ACTIVITY:
Print only the lines running from the line with "Scampolo - 1958: 240 for 1680.00 -> none" to the final line below, both included, exactly as written and without the pictures.

RECORDS SHOWN:
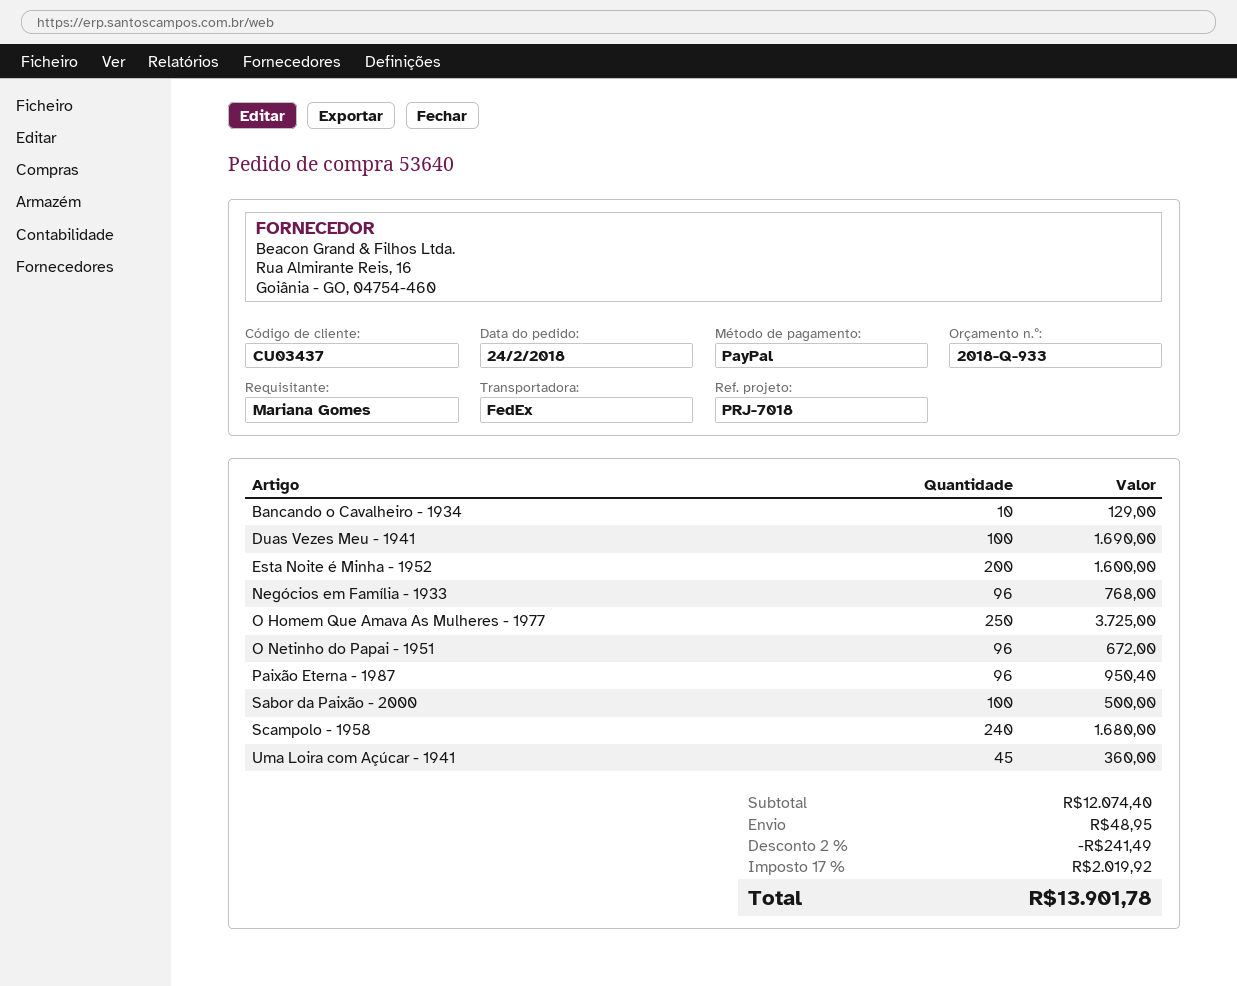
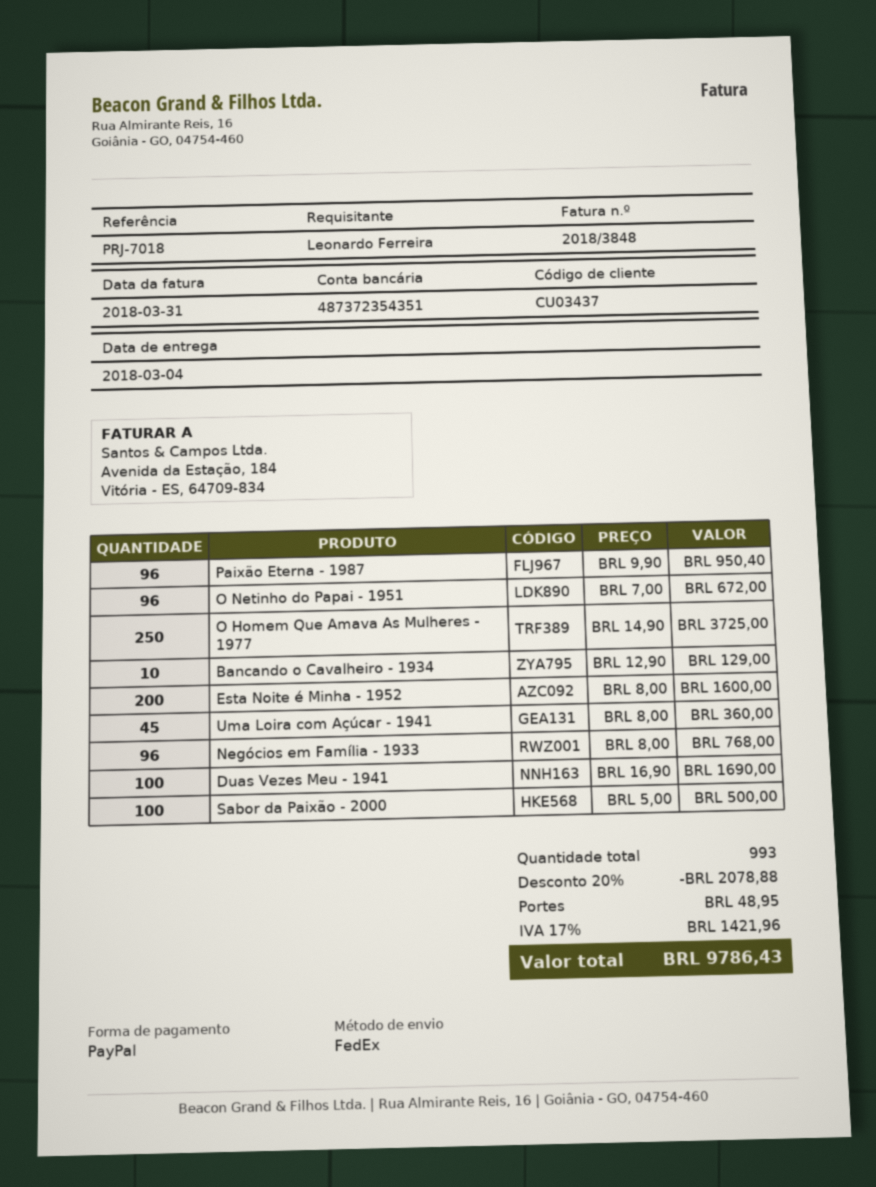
ordered by: Mariana Gomes -> Leonardo Ferreira
Scampolo - 1958: 240 for 1680.00 -> none
discount: 2% = 241.49 -> 20% = 2078.88
tax: 17% = 2019.92 -> 17% = 1421.96
total: 13901.78 -> 9786.43

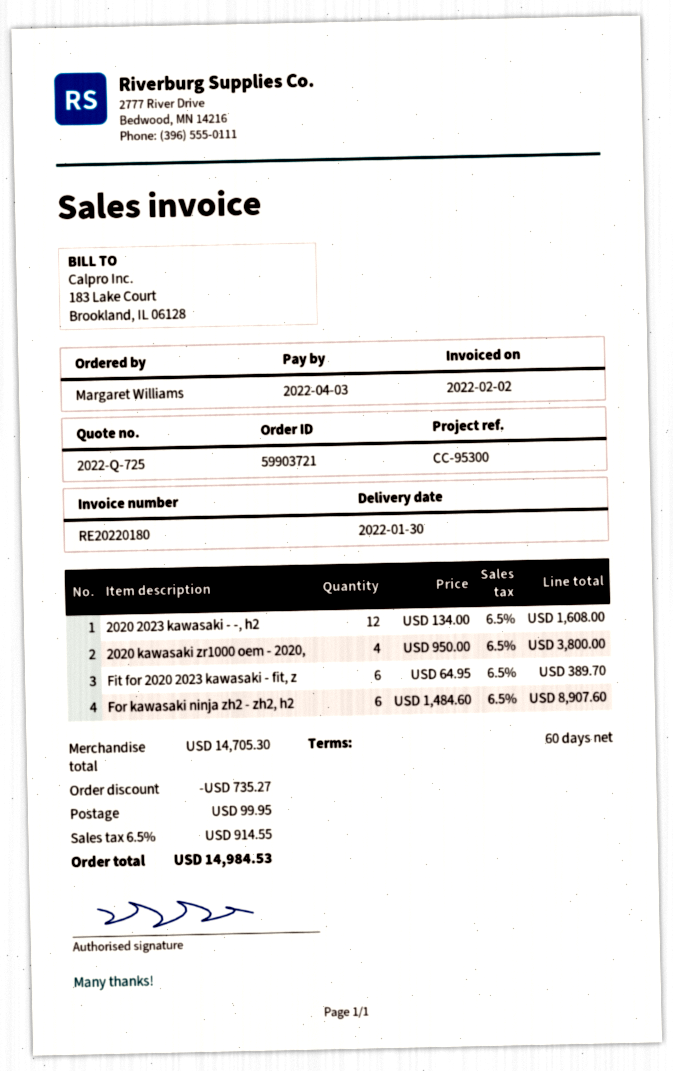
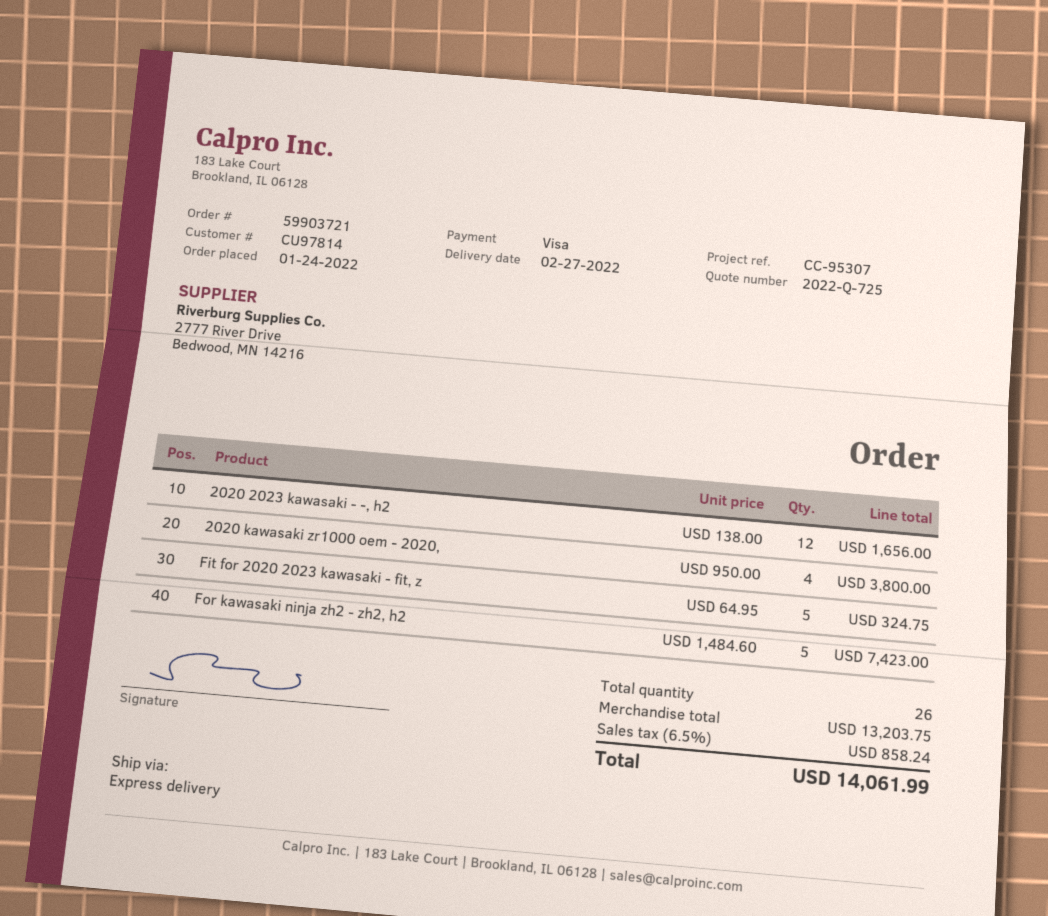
delivery date: 2022-01-30 -> 2022-02-27
reference: CC-95300 -> CC-95307
2020 2023 kawasaki - -, h2: 12 x 134.00 = 1608.00 -> 12 x 138.00 = 1656.00
Fit for 2020 2023 kawasaki - fit, z: 6 x 64.95 = 389.70 -> 5 x 64.95 = 324.75
For kawasaki ninja zh2 - zh2, h2: 6 x 1484.60 = 8907.60 -> 5 x 1484.60 = 7423.00
subtotal: 14705.30 -> 13203.75
discount: 735.27 -> none
shipping: 99.95 -> none
tax: 6.5% = 914.55 -> 6.5% = 858.24
total: 14984.53 -> 14061.99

TASK SOLUTION:
Scampolo - 1958: 240 for 1680.00 -> none
discount: 2% = 241.49 -> 20% = 2078.88
tax: 17% = 2019.92 -> 17% = 1421.96
total: 13901.78 -> 9786.43

delivery date: 2022-01-30 -> 2022-02-27
reference: CC-95300 -> CC-95307
2020 2023 kawasaki - -, h2: 12 x 134.00 = 1608.00 -> 12 x 138.00 = 1656.00
Fit for 2020 2023 kawasaki - fit, z: 6 x 64.95 = 389.70 -> 5 x 64.95 = 324.75
For kawasaki ninja zh2 - zh2, h2: 6 x 1484.60 = 8907.60 -> 5 x 1484.60 = 7423.00
subtotal: 14705.30 -> 13203.75
discount: 735.27 -> none
shipping: 99.95 -> none
tax: 6.5% = 914.55 -> 6.5% = 858.24
total: 14984.53 -> 14061.99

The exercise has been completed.